家までの帰り道。
さっきまで盛り上がっていたのが嘘みたいに陽と話が続かない。
私から話しかけても陽は「あぁ」とか「うん」とかしか言わない。
陽は上の空っていうか 何か考え事をしているみたいで話しかけづらくて 私は何も話しかけられなくなった。
ふと空を見上げた。
「あ、流れ星!」
「えっ?」
お、陽が反応してくれた。
嬉しくなって
「流れ星だよ流れ星!
陽、見た!?」
陽の腕を叩きまくった。
「いてぇよ。...俺は見てない」
「あ、ごめん...」
また、話せなくなる。
そう思ったのを打ち砕いて陽は口を開いた。
「あー...唯」
「なに?」
「唯はさ 例えばだけど流れ星に何を願う?」
陽らしくない 夢みたいな話。
「私かぁ...」
まぁ願いごとならある。
陽には言えない、身分不相応な願いが。
『陽の彼女になりたい』って願いが。
そんなことはもちろん言えないから私は
「陽には言えませーん!」
笑って誤魔化す。
私自身がこの気持ちを言わなきゃ 陽だって気づかないはず。
「フッ、そうかよ。
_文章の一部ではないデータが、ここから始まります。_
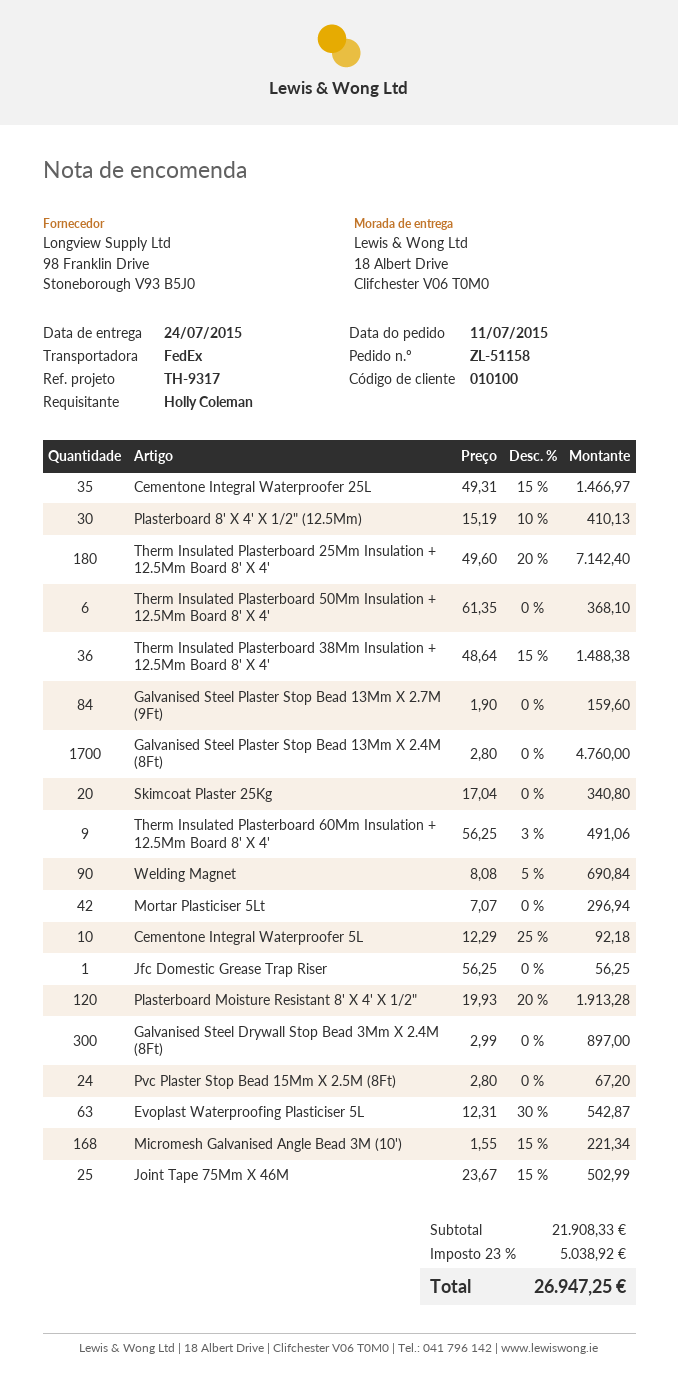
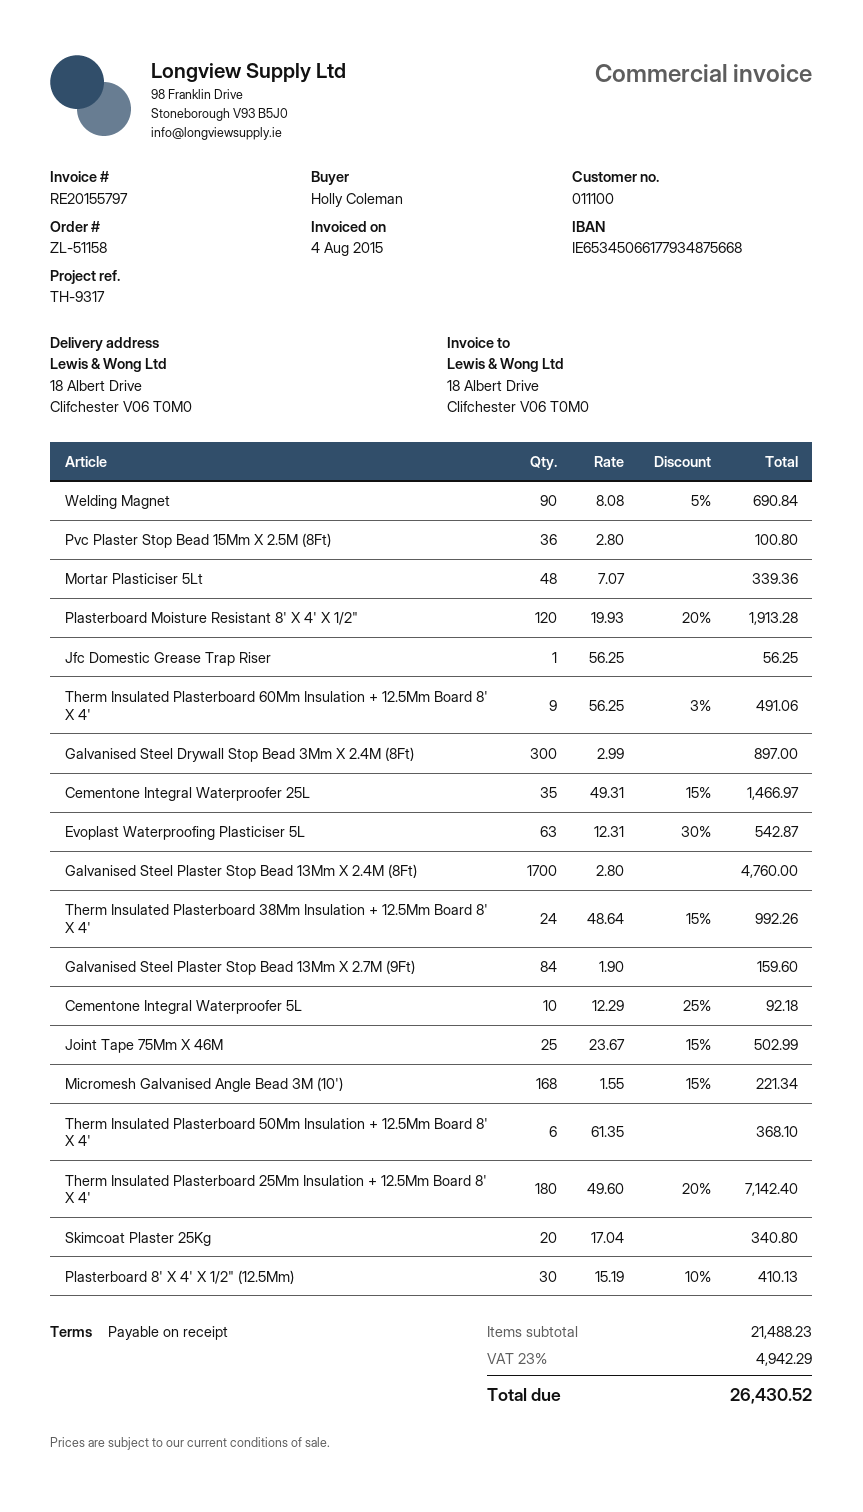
customer number: 010100 -> 011100
Therm Insulated Plasterboard 38Mm Insulation + 12.5Mm Board 8' X 4': 36 x 48.64 - 15% = 1488.38 -> 24 x 48.64 - 15% = 992.26
Mortar Plasticiser 5Lt: 42 x 7.07 = 296.94 -> 48 x 7.07 = 339.36
Pvc Plaster Stop Bead 15Mm X 2.5M (8Ft): 24 x 2.80 = 67.20 -> 36 x 2.80 = 100.80
subtotal: 21908.33 -> 21488.23
tax: 23% = 5038.92 -> 23% = 4942.29
total: 26947.25 -> 26430.52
唯はズリぃな」
そのはずなのになんで陽は、あの陽が悲しそうに笑ってるの?
私はその表情を見ていないフリをして話を続ける。
言ってしまったら 何かを壊してしまいそうだから、私は気づかないフリをする。
「そ、そう言う陽は何かあるの?!」
「俺?なに、知りたいの?」
グイッと陽は顔を近づけてきて 悲しそうに笑った。
『だから、なんでそんな表情を陽がするの?』
なんては聞けないから私は頷く。